Leigh Steinberg, a nationally acclaimed sports attorney and the inspiration for the film, "Jerry McGuire," discussed the need for appropriate health care access for athletes at all levels. Steinberg has represented 150 professional and Olympic athletes and has seen how concussion can sideline an athlete from play and how critical proper diagnosis and treatment are to ensure a safe return to play.

Kevin M. Guskiewicz, PhD, ATC, Keenan distinguished professor and chairman, department of exercise and sports science, University of North Carolina at Chapel Hill, provided in-depth information about concussions and brain injuries and the fact that incidence is actually higher than athletes report.
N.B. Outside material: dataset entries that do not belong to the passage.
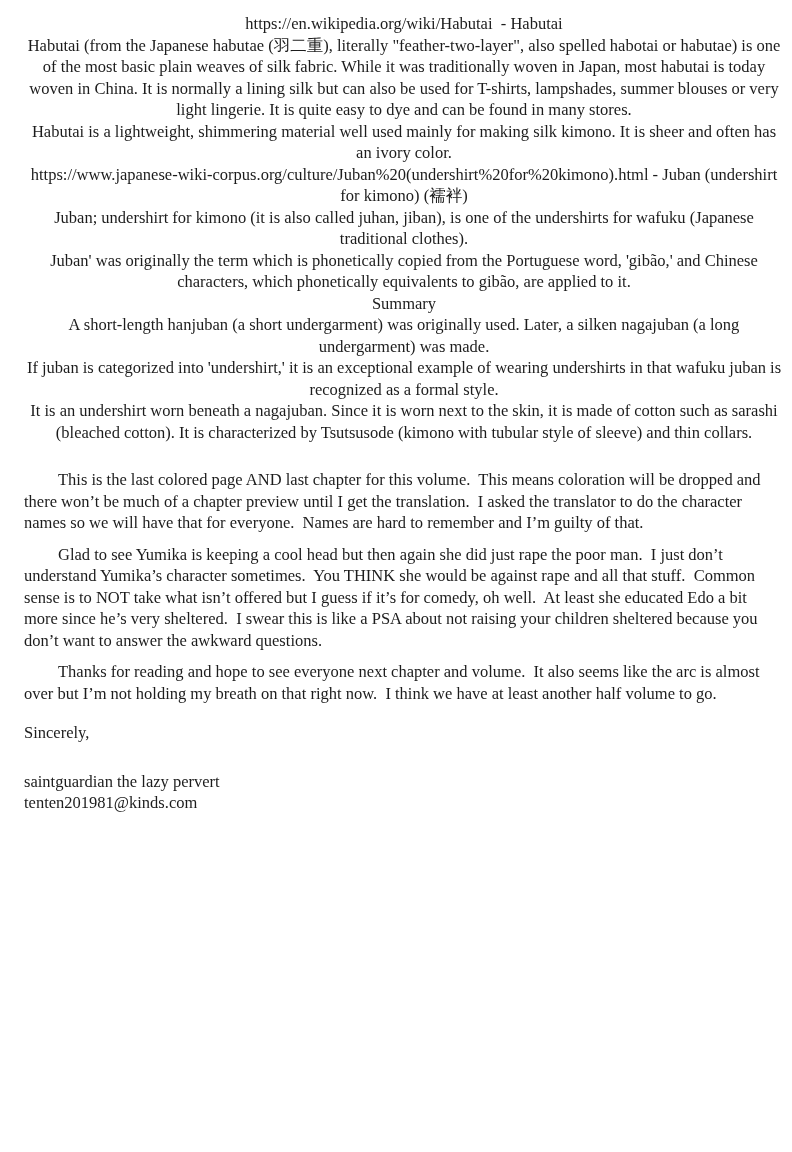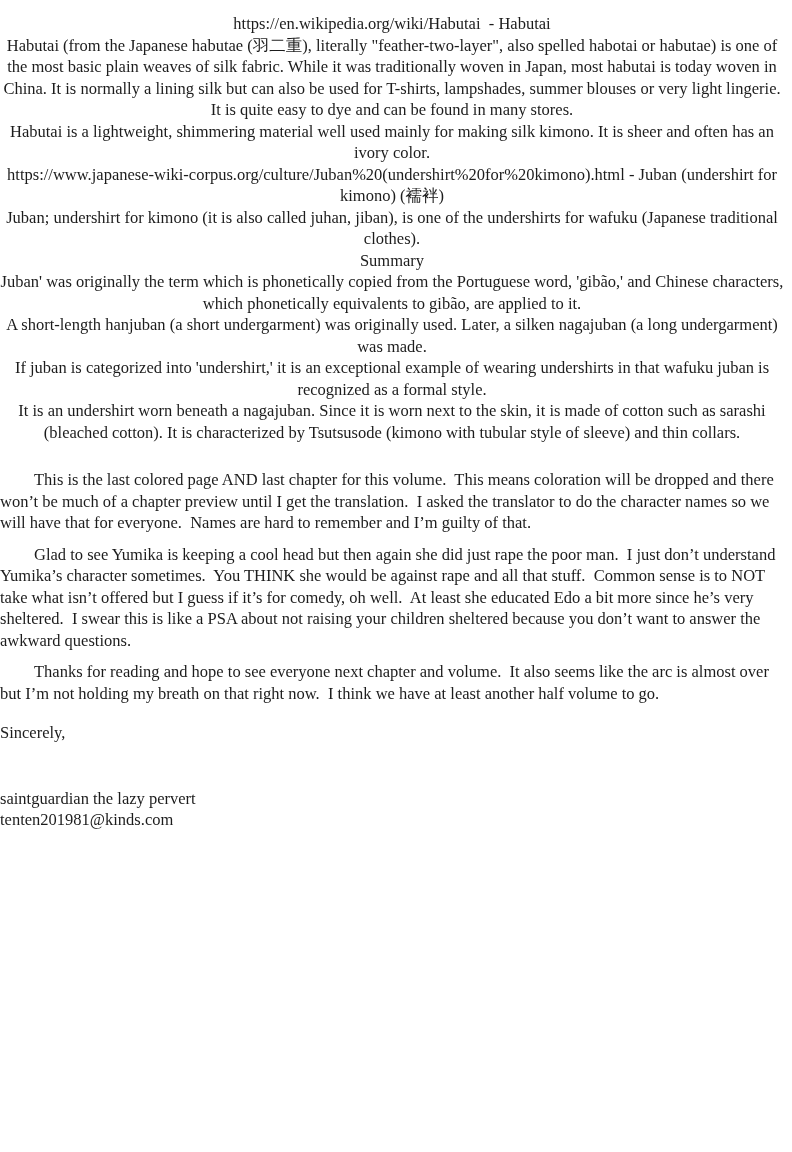--- a/index.html
+++ b/index.html
@@ -5,21 +5,21 @@
   html, body {
     margin: 0;
     padding: 0;
     background: #ffffff;
   }
   .page {
     width: 792px;
     height: 896px;
     box-sizing: border-box;
     background: #ffffff;
-    padding: 13px 8px 0 0;
+    padding: 13px 8px 0 24px;
     overflow: hidden;
     font-family: "Liberation Serif", "DejaVu Serif", serif;
     font-size: 16.5px;
     line-height: 21.5px;
     color: #1c1c1c;
   }
   .excerpt p {
     margin: 0;
     text-align: center;
     white-space: pre-wrap;
@@ -33,39 +33,39 @@
     white-space: pre-wrap;
   }
   .letter p.para {
     margin-top: 10px;
     text-indent: 34px;
   }
   .letter p.closing {
     margin-top: 18px;
   }
   .letter p.sig-name {
-    margin-top: 44px;
+    margin-top: 27px;
   }
   .letter p.sig-email {
     margin-top: 0;
   }
 </style>
 </head>
 <body>
 
 <div class="page">
 
   <section class="excerpt">
     <p>https://en.wikipedia.org/wiki/Habutai  - Habutai</p>
     <p>Habutai (from the Japanese habutae (羽二重), literally "feather-two-layer", also spelled habotai or habutae) is one of the most basic plain weaves of silk fabric. While it was traditionally woven in Japan, most habutai is today woven in China. It is normally a lining silk but can also be used for T-shirts, lampshades, summer blouses or very light lingerie. It is quite easy to dye and can be found in many stores.</p>
     <p>Habutai is a lightweight, shimmering material well used mainly for making silk kimono. It is sheer and often has an ivory color.</p>
     <p>https://www.japanese-wiki-corpus.org/culture/Juban%20(undershirt%20for%20kimono).html - Juban (undershirt for kimono) (襦袢)</p>
     <p>Juban; undershirt for kimono (it is also called juhan, jiban), is one of the undershirts for wafuku (Japanese traditional clothes).</p>
+    <p>Juban' was originally the term which is phonetically copied from the Portuguese word, 'gibão,' and Chinese characters, which phonetically equivalents to gibão, are applied to it.</p>
     <p>Summary</p>
-    <p>Juban' was originally the term which is phonetically copied from the Portuguese word, 'gibão,' and Chinese characters, which phonetically equivalents to gibão, are applied to it.</p>
     <p>A short-length hanjuban (a short undergarment) was originally used. Later, a silken nagajuban (a long undergarment) was made.</p>
     <p>If juban is categorized into 'undershirt,' it is an exceptional example of wearing undershirts in that wafuku juban is recognized as a formal style.</p>
     <p>It is an undershirt worn beneath a nagajuban. Since it is worn next to the skin, it is made of cotton such as sarashi (bleached cotton). It is characterized by Tsutsusode (kimono with tubular style of sleeve) and thin collars.</p>
   </section>
 
   <section class="letter">
     <p class="para">This is the last colored page AND last chapter for this volume.  This means coloration will be dropped and there won’t be much of a chapter preview until I get the translation.  I asked the translator to do the character names so we will have that for everyone.  Names are hard to remember and I’m guilty of that.</p>
     <p class="para">Glad to see Yumika is keeping a cool head but then again she did just rape the poor man.  I just don’t understand Yumika’s character sometimes.  You THINK she would be against rape and all that stuff.  Common sense is to NOT take what isn’t offered but I guess if it’s for comedy, oh well.  At least she educated Edo a bit more since he’s very sheltered.  I swear this is like a PSA about not raising your children sheltered because you don’t want to answer the awkward questions.</p>
     <p class="para">Thanks for reading and hope to see everyone next chapter and volume.  It also seems like the arc is almost over but I’m not holding my breath on that right now.  I think we have at least another half volume to go.</p>
     <p class="closing">Sincerely,</p>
He discussed how repeat concussions can be prevented and that there must be a focus on research and prevention of the first occurrence.

One of the highlights of the summit was when Beth Mallon, the founder of Advocates for Injured Athletes, spoke of her and her son's personal experience with an on-the-field injury. Her son, Tommy Mallon, also spoke about his firsthand experience as a San Diego high school lacrosse player who was playing in his final game just seven months ago. He collided with a player while heading downfield after a ground ball. He was spineboarded and taken by ambulance to a nearby hospital and told he fractured his neck and would never play sports again.

In addition to NATA, the Alliance to Address the Youth Sports Safety Crisis in America comprises 29 other groups, including the American Academy of Orthopaedic Surgeons, the American Orthopaedic Society for Sports Medicine and the American Medical Society for Sports Medicine. Each of these organizations has helped to underwrite the cost of the morning program. ImPACT, a research-based software tool used for the evaluation of concussion recovery, was instrumental in making sports attorney and agent Leigh Steinberg available as a speaker.